Here is where the directions on the box are not clear enough. When you begin to roll the paper on the form, leave a nice space as you begin, or you will not be able to get the paper pot off of the form easily and may tear it. Continue rolling loosely, keeping the paper evenly on the form. After rolling it completely, straighten the edge if necessary, fold the bottom over the end of the form, having the loose edge in the middle of the first fold.
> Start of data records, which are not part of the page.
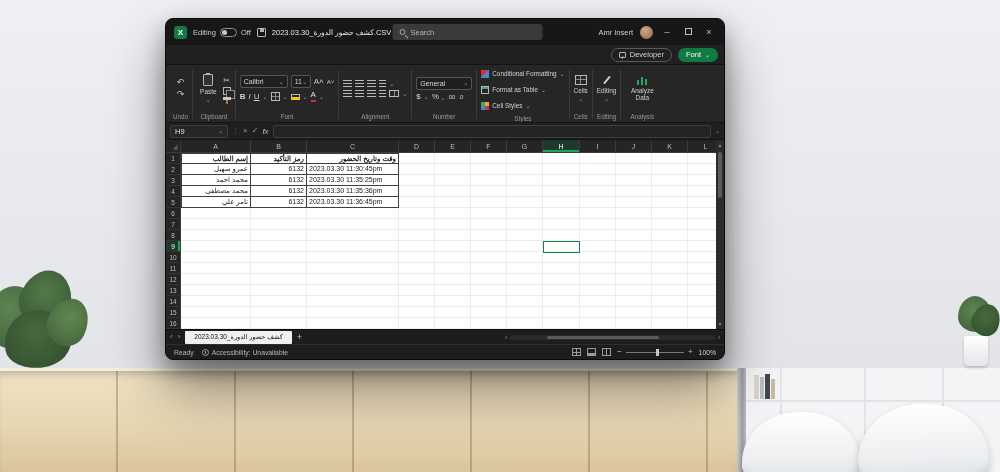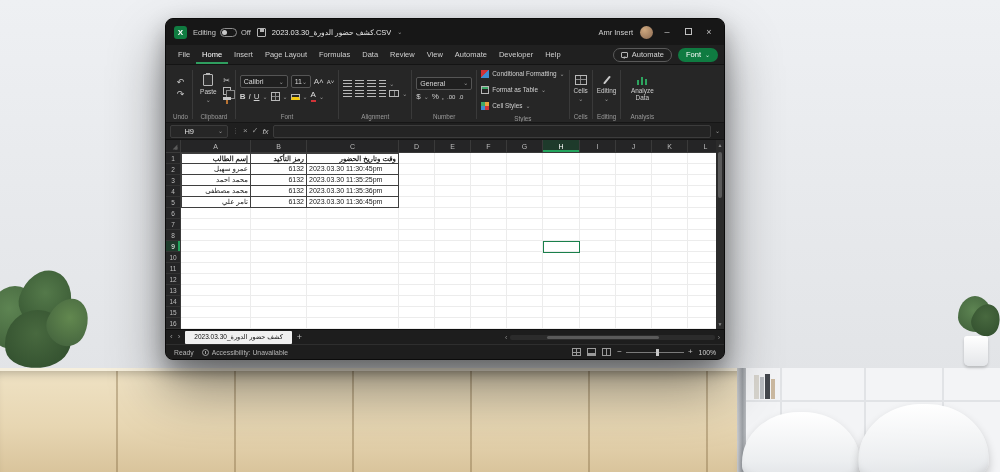"Search" div.search-pill { html: none -> <div> <span></span> <span>Search</span> </div> }
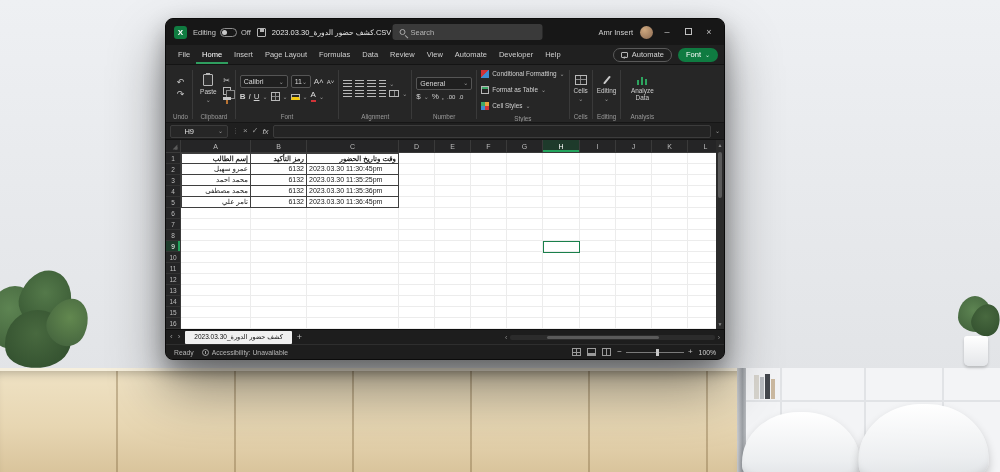"File" div.menu-items { html: <div> <div>File</div> <div>Home</div> <div>Insert</div> <div>Page Layout</div> <div>Formulas</div> <div>Data</div> <div>Review</div> <div>View</div> <div>Automate</div> <div>Developer</div> <div>Help</div> </div> -> none }
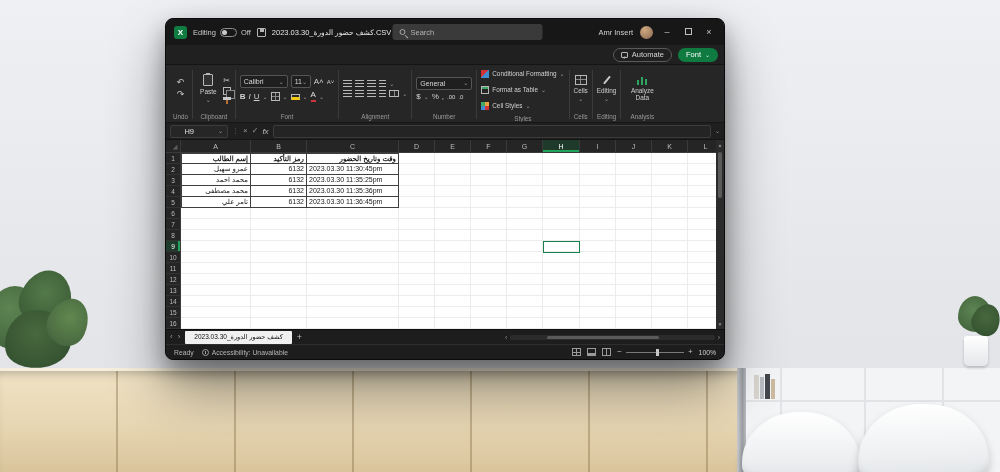"Automate" span { text: Automate -> Developer }
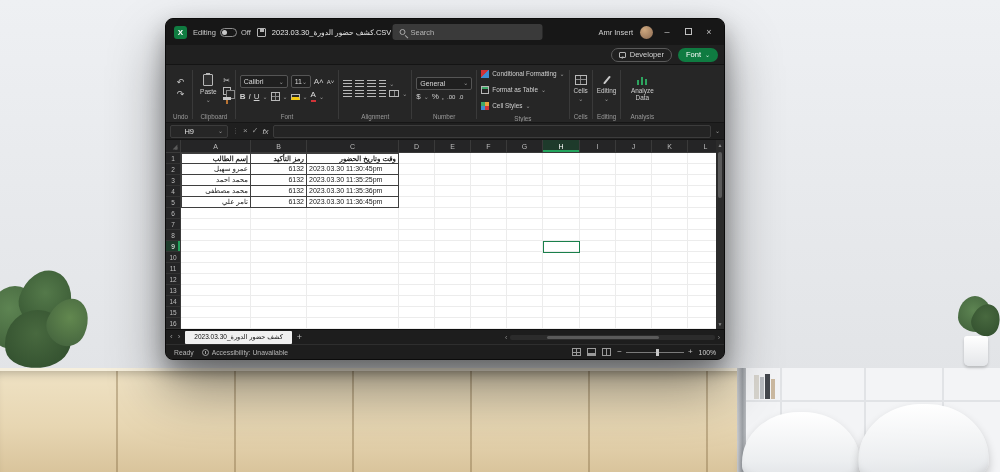"H9" .namebox { justify-content: flex-end -> space-between }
Keep the top edge of the roll nearly even to the top of the wooden cylinder, below the handle. There will be about an inch at the bottom that will be folded to secure the pot.

Continue folding the edges over until it looks like this. It will be sort of loose around the wooden form, important so that you can remove the paper pot from the form with ease. The folds at the bottom can be tight, but don’t have to be as tight as you can get them. The next step will take care of that.
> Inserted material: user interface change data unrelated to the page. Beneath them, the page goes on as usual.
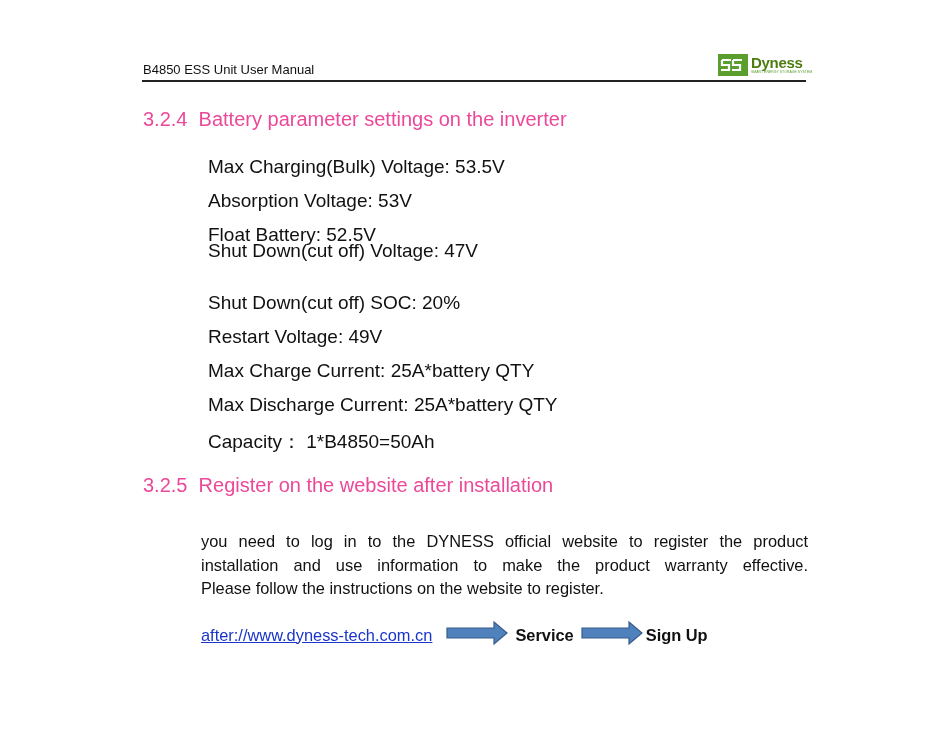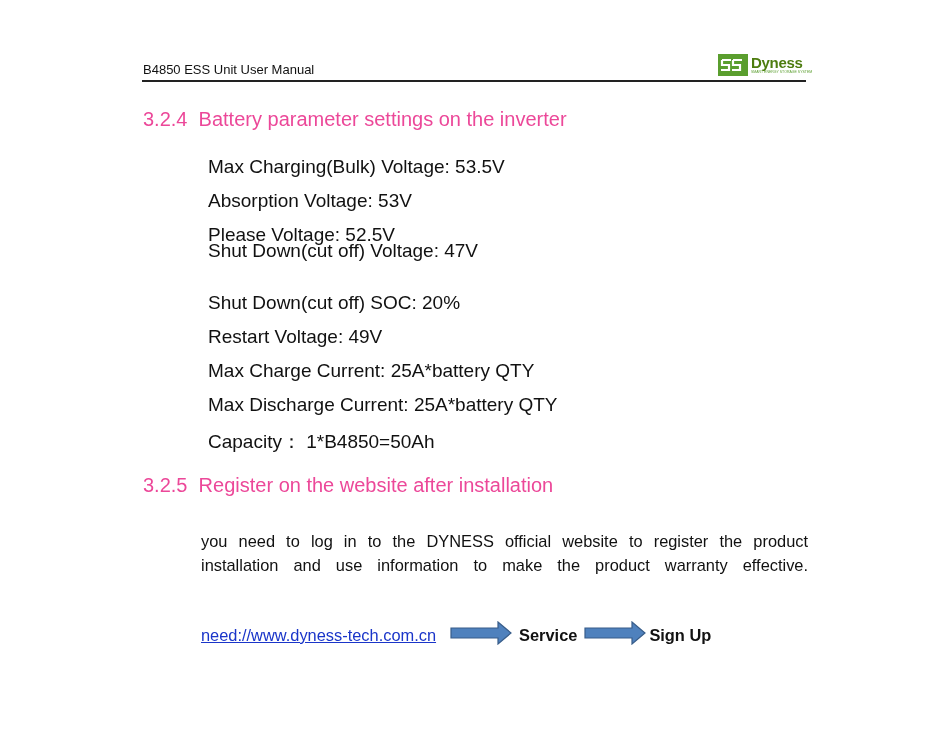"Please Voltage: 52.5V" div.param { text: Please Voltage -> Float Battery }
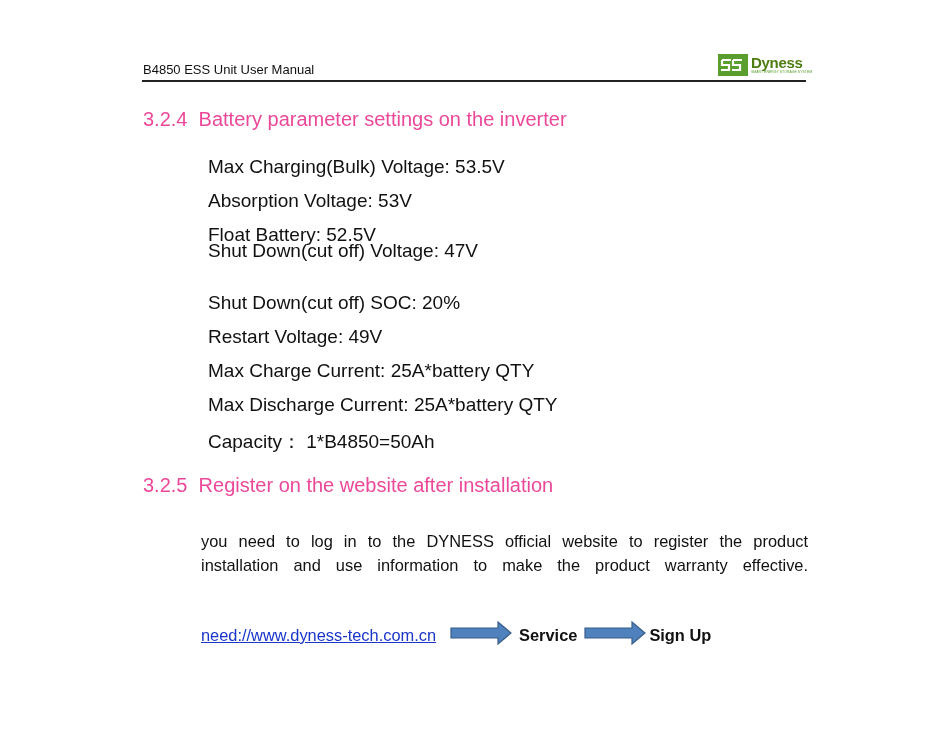"Please follow the instructions on" div.last { html: none -> <div>Please follow the instructions on the website to register.</div> }
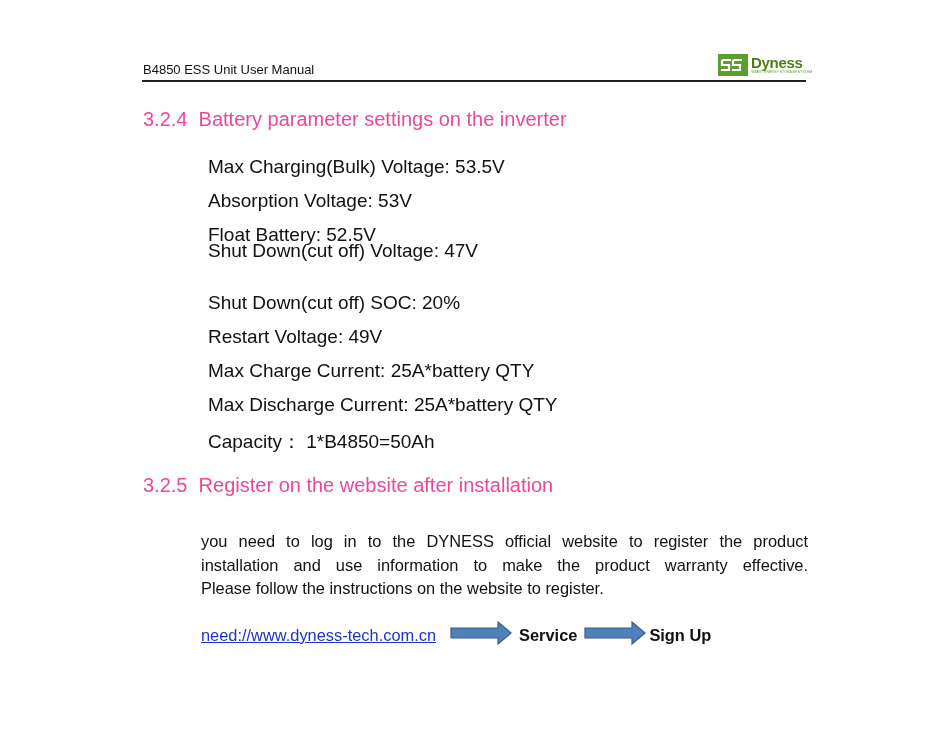"need://www.dyness-tech.com.cn" a.link { text: need://www.dyness-tech.com.cn -> after://www.dyness-tech.com.cn }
Fit the folded bottom over the wooden base. Push down hard and go back and forth with your hand, smooshing the folded paper into the base. After six or seven twists, the bottom of the pot should hold the depression made from the wooden base. Push hard without hurting yourself, for this will be done over and over again. You will get into a rhythm after the first couple of pots and it will go quickly.

The finished product should be able to stand on its own.

Keep your finished pots someplace where they will not get crushed. I use a shoe box and keep them in the greenhouse where they will be used to start seeds. This size of pot fits nicely into the saved four packs that Mouse Creek Nursery uses for their annuals. The plastic packs are perfect for our seed starting endeavors.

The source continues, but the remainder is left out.